In Pennsylvania, a company and an employee can enter into an agreement whereby, in exchange for some form of consideration, the employee agrees not to compete with the company after the employment ends.

Consideration can come in a variety of forms; for example, a raise, bonus, promotion, or sugar. Initial employment can also be sufficient consideration.

However, in Pennsylvania, continued employment won’t cut it. That is, a non-competition agreement will be invalid if an employee signs it after commencing employment — even if you tell the employee that he/she will lose his job by not signing.

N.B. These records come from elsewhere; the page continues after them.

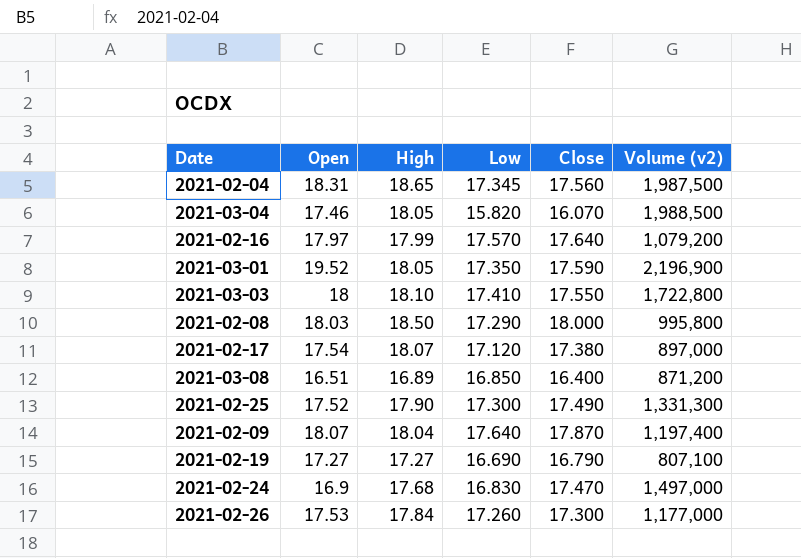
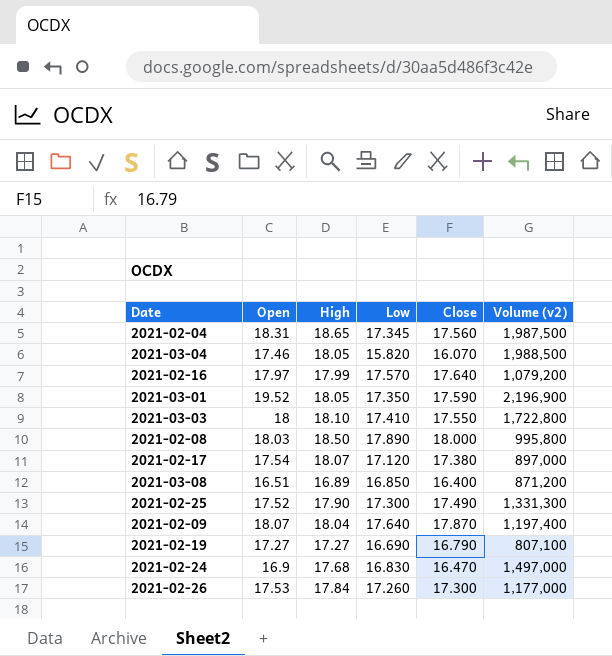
2021-02-08 | Low: 17.290 -> 17.890
2021-02-24 | Close: 17.470 -> 16.470

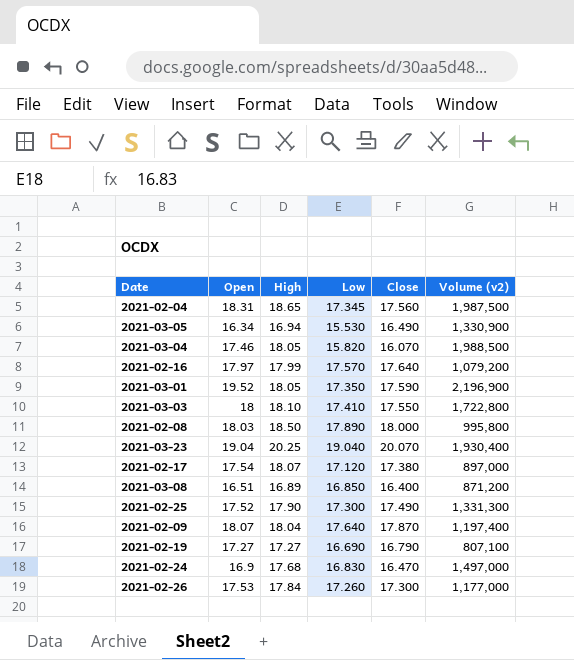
row 2021-03-05: none -> 16.34 | 16.94 | 15.530 | 16.490 | 1,330,900
row 2021-03-23: none -> 19.04 | 20.25 | 19.040 | 20.070 | 1,930,400

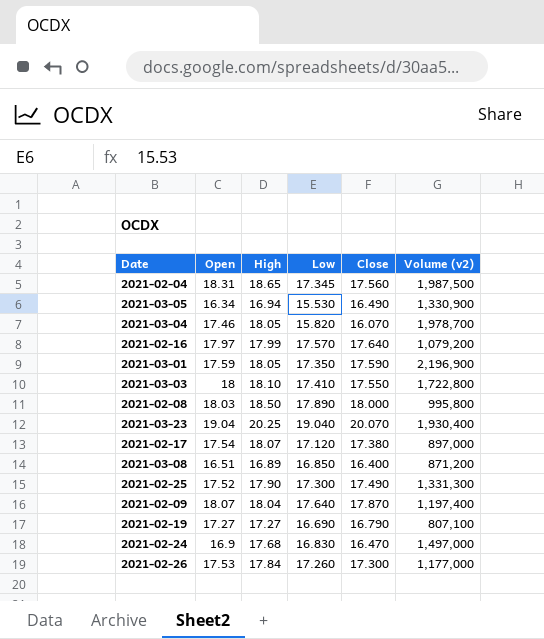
2021-03-04 | Volume (v2): 1,988,500 -> 1,978,700
2021-03-01 | Open: 19.52 -> 17.59

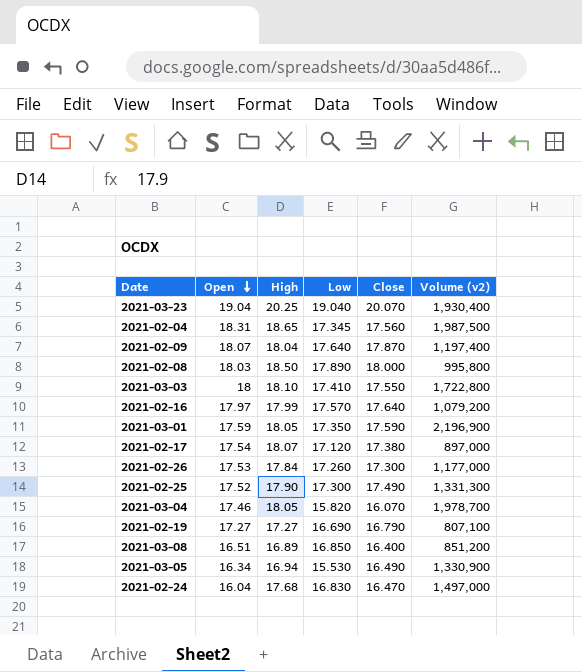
row order: none -> Open descending
2021-03-08 | Volume (v2): 871,200 -> 851,200
2021-02-24 | Open: 16.9 -> 16.04

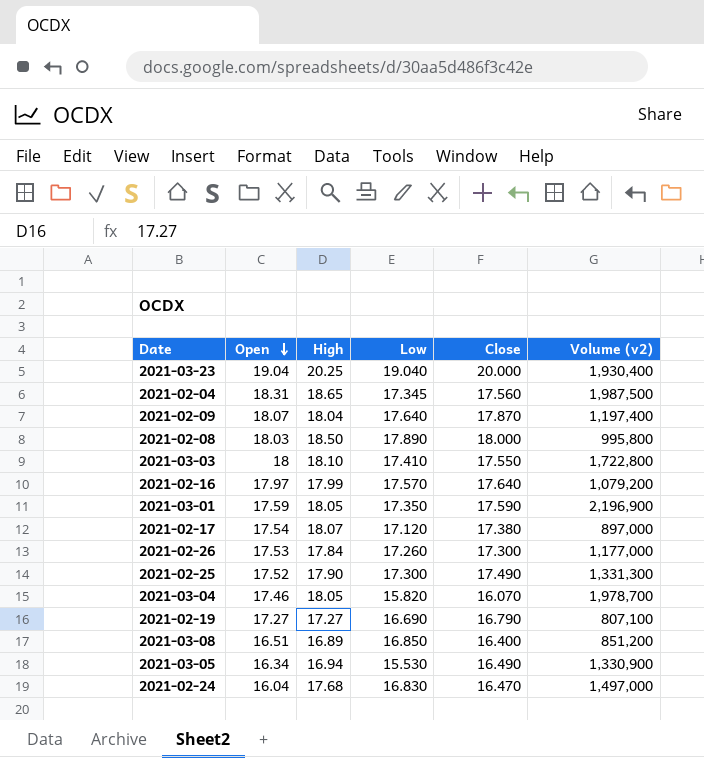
2021-03-23 | Close: 20.070 -> 20.000

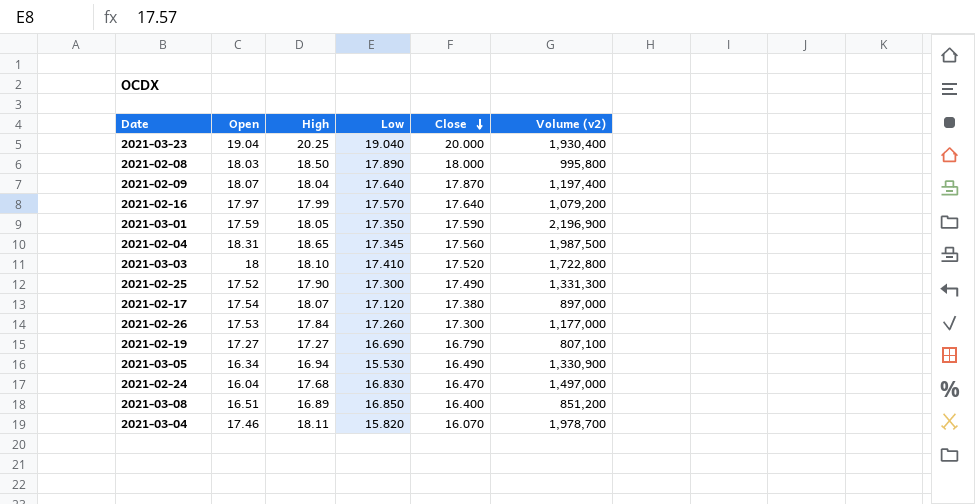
row order: Open descending -> Close descending
2021-03-03 | Close: 17.550 -> 17.520
2021-03-04 | High: 18.05 -> 18.11

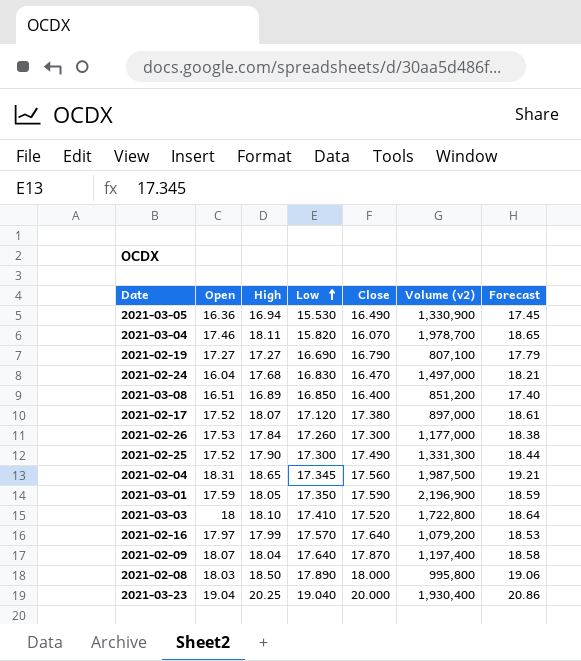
row order: Close descending -> Low ascending
column Forecast | formula: none -> [High] * 1.03
2021-03-05 | Open: 16.34 -> 16.36
2021-02-17 | Open: 17.54 -> 17.52

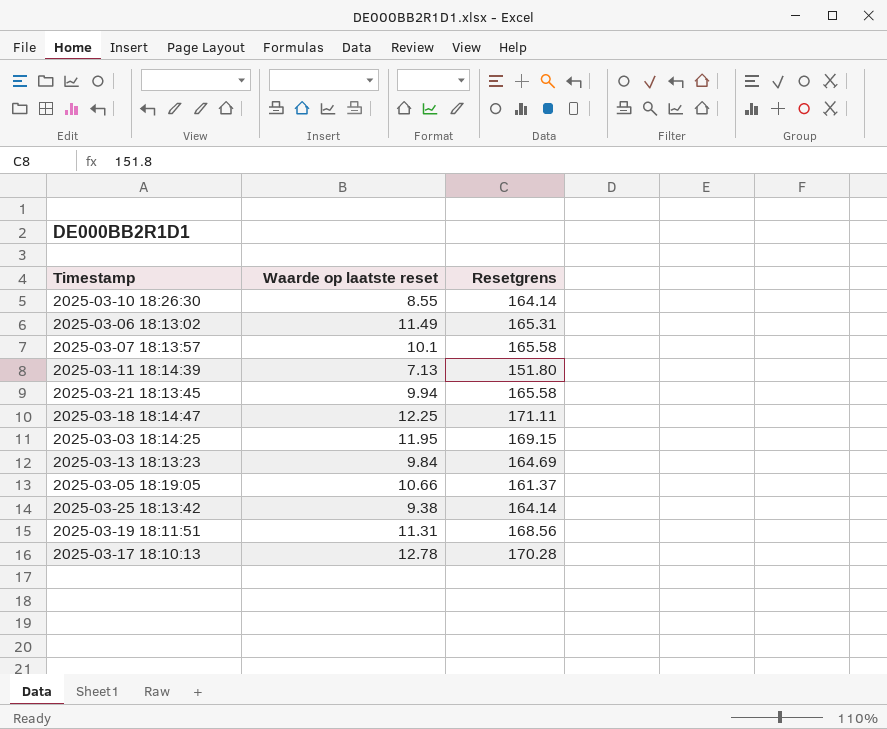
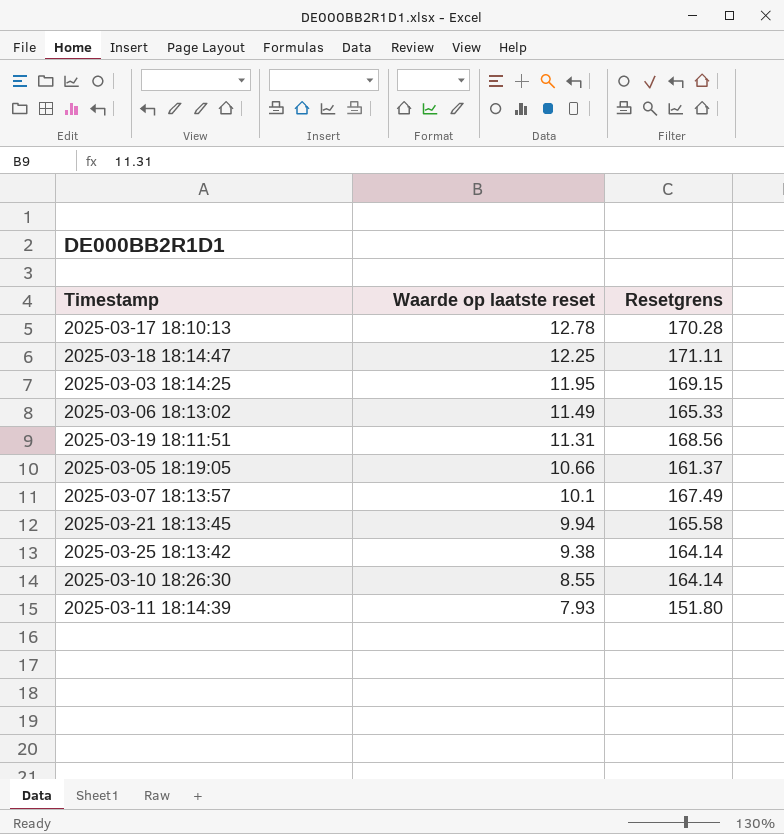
row order: none -> Waarde op laatste reset descending
row 2025-03-13 18:13:23: 9.84 | 164.69 -> none
2025-03-06 18:13:02 | Resetgrens: 165.31 -> 165.33
2025-03-07 18:13:57 | Resetgrens: 165.58 -> 167.49
2025-03-11 18:14:39 | Waarde op laatste reset: 7.13 -> 7.93

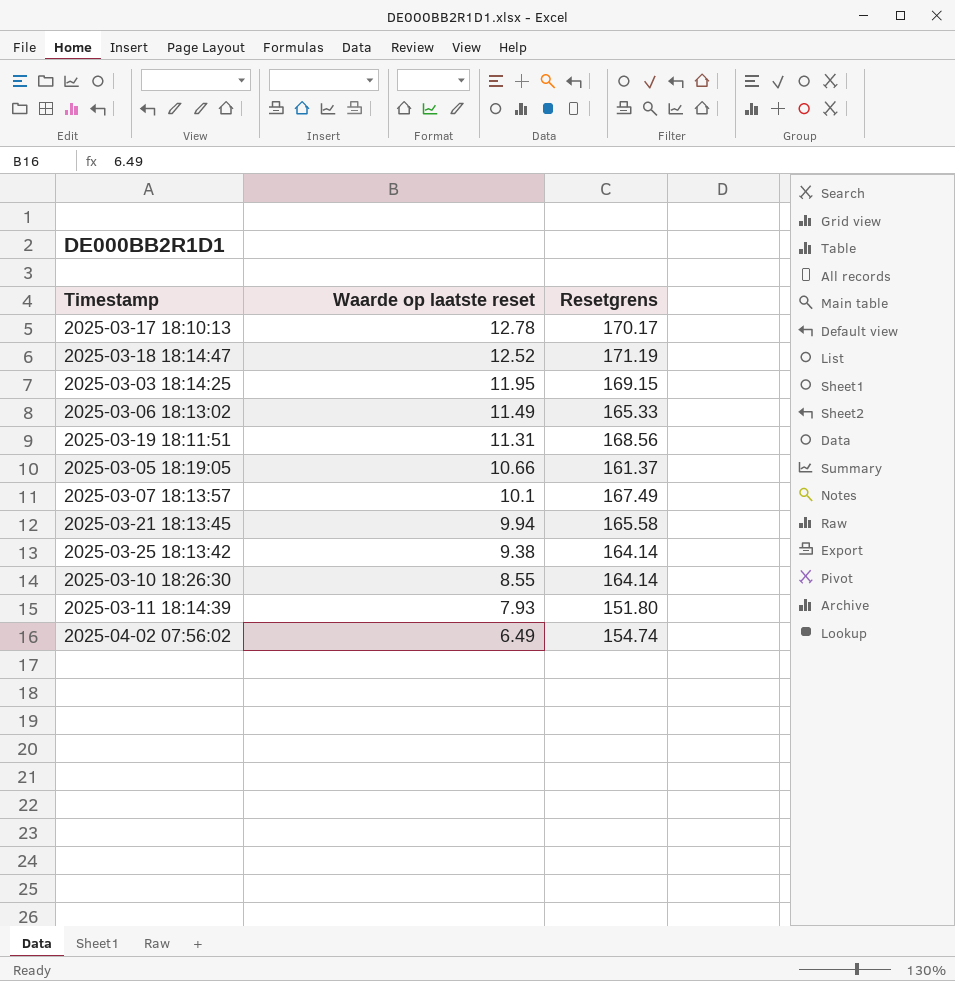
2025-03-17 18:10:13 | Resetgrens: 170.28 -> 170.17
2025-03-18 18:14:47 | Waarde op laatste reset: 12.25 -> 12.52
2025-03-18 18:14:47 | Resetgrens: 171.11 -> 171.19
row 2025-04-02 07:56:02: none -> 6.49 | 154.74

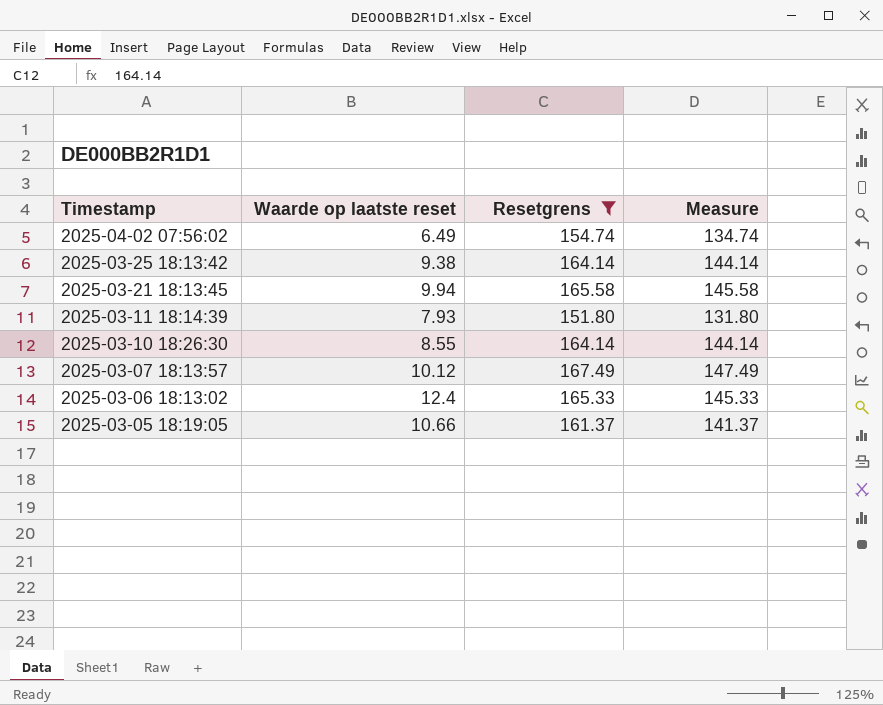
filter: none -> Resetgrens <= 167.49
row order: Waarde op laatste reset descending -> Timestamp descending
column Measure | formula: none -> [Resetgrens] - 20
2025-03-07 18:13:57 | Waarde op laatste reset: 10.1 -> 10.12
2025-03-06 18:13:02 | Waarde op laatste reset: 11.49 -> 12.4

However, some smart lawyer out there — even smarter than I am — figured out that, by inserting the language “intending to be legally bound” into a non-competition agreement, Pennsylvania’s Uniform Written Obligations Act (“UWOA“) would validate the agreement — even without any additional consideration.

Until now, son.

Earlier this week, in Socko v. Mid-Atlantic Systems of CPA, Inc. (opinion here; Socko here), the Pennsylvania Superior Court said the UWOA exception be like this won’t save a non-competition agreement otherwise lacking in consideration:

“Language in an employment contract that the parties intend to be legally bound does not constitute valuable consideration in this context….Contractual language satisfying the UWOA does not provide the employee with any actual benefit, and thus cannot suffice as a form of consideration that is adequate to support the later enforcement of the covenant not to compete against the employee.”

While the Pennsylvania Supreme Court has yet to weigh in on this issue, employers would be wise to play it safe and offer employees sufficient consideration to support a covenant not to compete: either initial employment or, if the employee signs the agreement after employment begins, something else of sufficient value.